# 4.2: Some General Theorems on Limits and Continuity


I. In §1 we gave the so-called "$$\varepsilon, \delta$$" definition of continuity. Now we present another (equivalent) formulation, known as the sequential one. Roughly, it states that $$f$$ is continuous iff it carries convergent sequences $$\left\{x_{m}\right\} \subseteq D_{f}$$ into convergent "image sequences" $$\left\{f\left(x_{m}\right)\right\} .$$ More precisely, we have the following theorem.

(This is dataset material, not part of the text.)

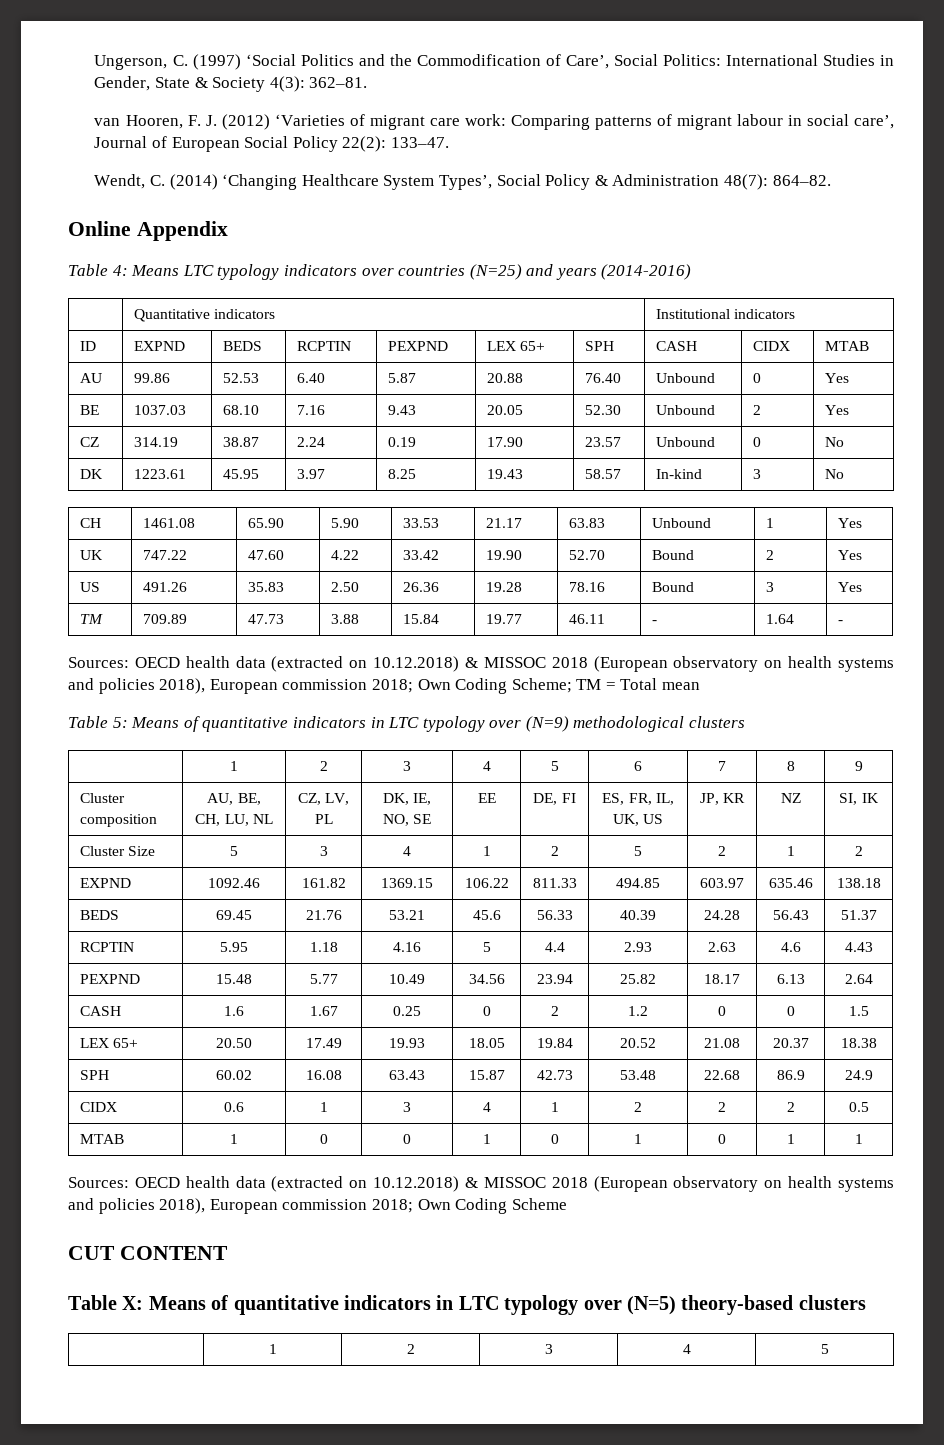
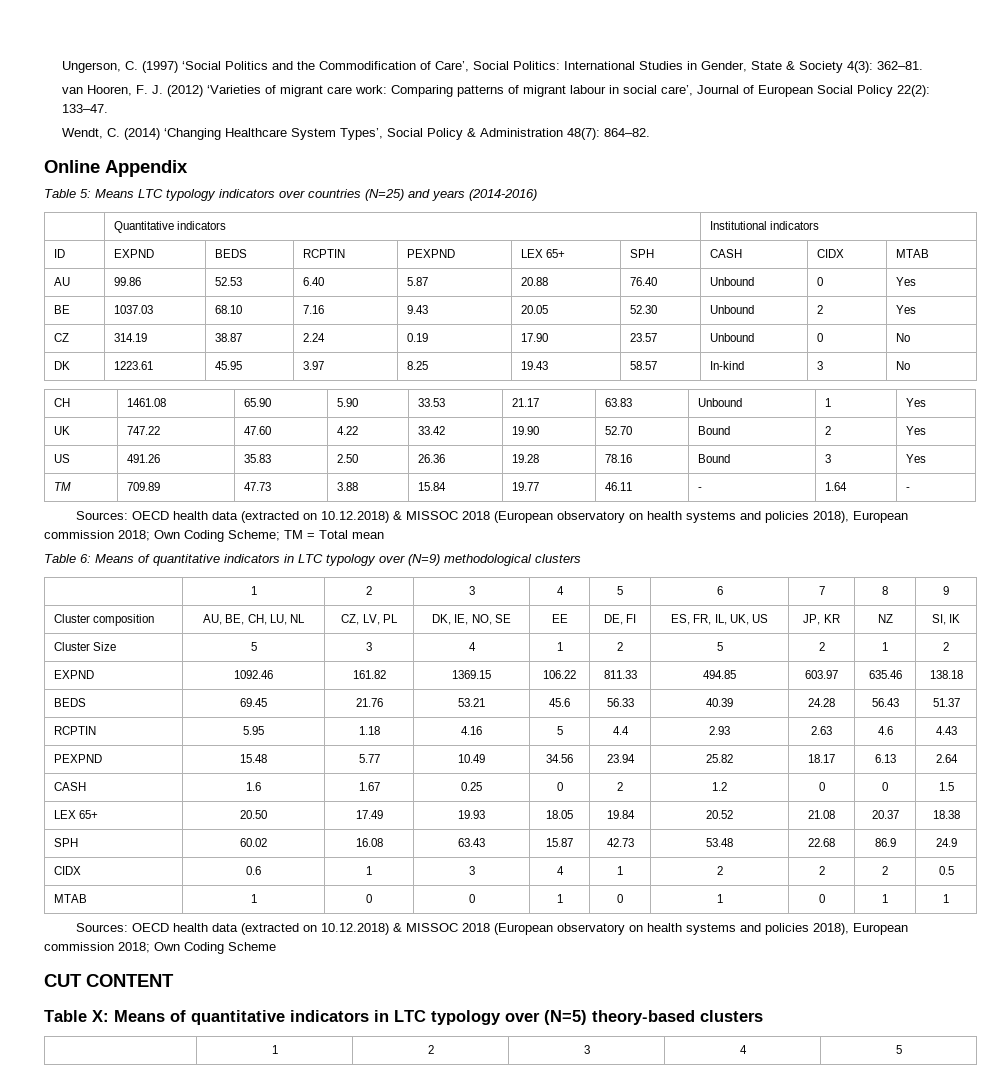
- Table 4: Means LTC typology indicators over countries (N=25) and years (2014-2016)
+ Table 5: Means LTC typology indicators over countries (N=25) and years (2014-2016)
- Table 5: Means of quantitative indicators in LTC typology over (N=9) methodological clusters
+ Table 6: Means of quantitative indicators in LTC typology over (N=9) methodological clusters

Theorem $$\PageIndex{1}$$ (sequential criterion of continuity).

(i) A function

$f : A \rightarrow\left(T, \rho^{\prime}\right),\text{ with } A \subseteq(S, \rho),$

is continuous at a point $$p \in A$$ iff for every sequence $$\left\{x_{m}\right\} \subseteq A$$ such that $$x_{m} \rightarrow p$$ in $$(S, \rho),$$ we have $$f\left(x_{m}\right) \rightarrow f(p)$$ in $$\left(T, \rho^{\prime}\right) .$$ In symbols,

$\left(\forall\left\{x_{m}\right\} \subseteq A | x_{m} \rightarrow p\right) \quad f\left(x_{m}\right) \rightarrow f(p).$

(ii) Similarly, a point $$q \in T$$ is a limit of $$f$$ at $$p(p \in S)$$ iff

$\left(\forall\left\{x_{m}\right\} \subseteq A-\{p\} | x_{m} \rightarrow p\right) \quad f\left(x_{m}\right) \rightarrow q.$

Note that in (2') we consider only sequences of terms other than $$p$$.

Proof

We first prove (ii). Suppose $$q$$ is a limit of $$f$$ at $$p,$$ i.e. (see §1),

$(\forall \varepsilon>0)(\exists \delta>0)\left(\forall x \in A \cap G_{\neg p}(\delta)\right) \quad f(x) \in G_{q}(\varepsilon).$

Thus, given $$\varepsilon>0,$$ there is $$\delta>0$$ (henceforth fixed) such that

$f(x) \in G_{q}(\varepsilon)\text{ whenever } x \in A, x \neq p,\text{ and } x \in G_{p}(\delta).$

We want to deduce (2'). Thus we fix any sequence

$\left\{x_{m}\right\} \subseteq A-\{p\}, x_{m} \rightarrow p.$

Then

$(\forall m) \quad x_{m} \in A\text{ and } x_{m} \neq p,$

and $$G_{p}(\delta)$$ contains all but finitely many $$x_{m} .$$ Then these $$x_{m}$$ satisfy the conditions stated in (3). Hence $$f\left(x_{m}\right) \in G_{q}(\varepsilon)$$ for all but finitely many $$m .$$ As $$\varepsilon$$ is arbitrary, this implies $$f\left(x_{m}\right) \rightarrow q$$ (by the definition of $$\lim _{m \rightarrow \infty} f\left(x_{m}\right) ),$$ as is required in (2'). Thus (2) $$\Longrightarrow$$ (2').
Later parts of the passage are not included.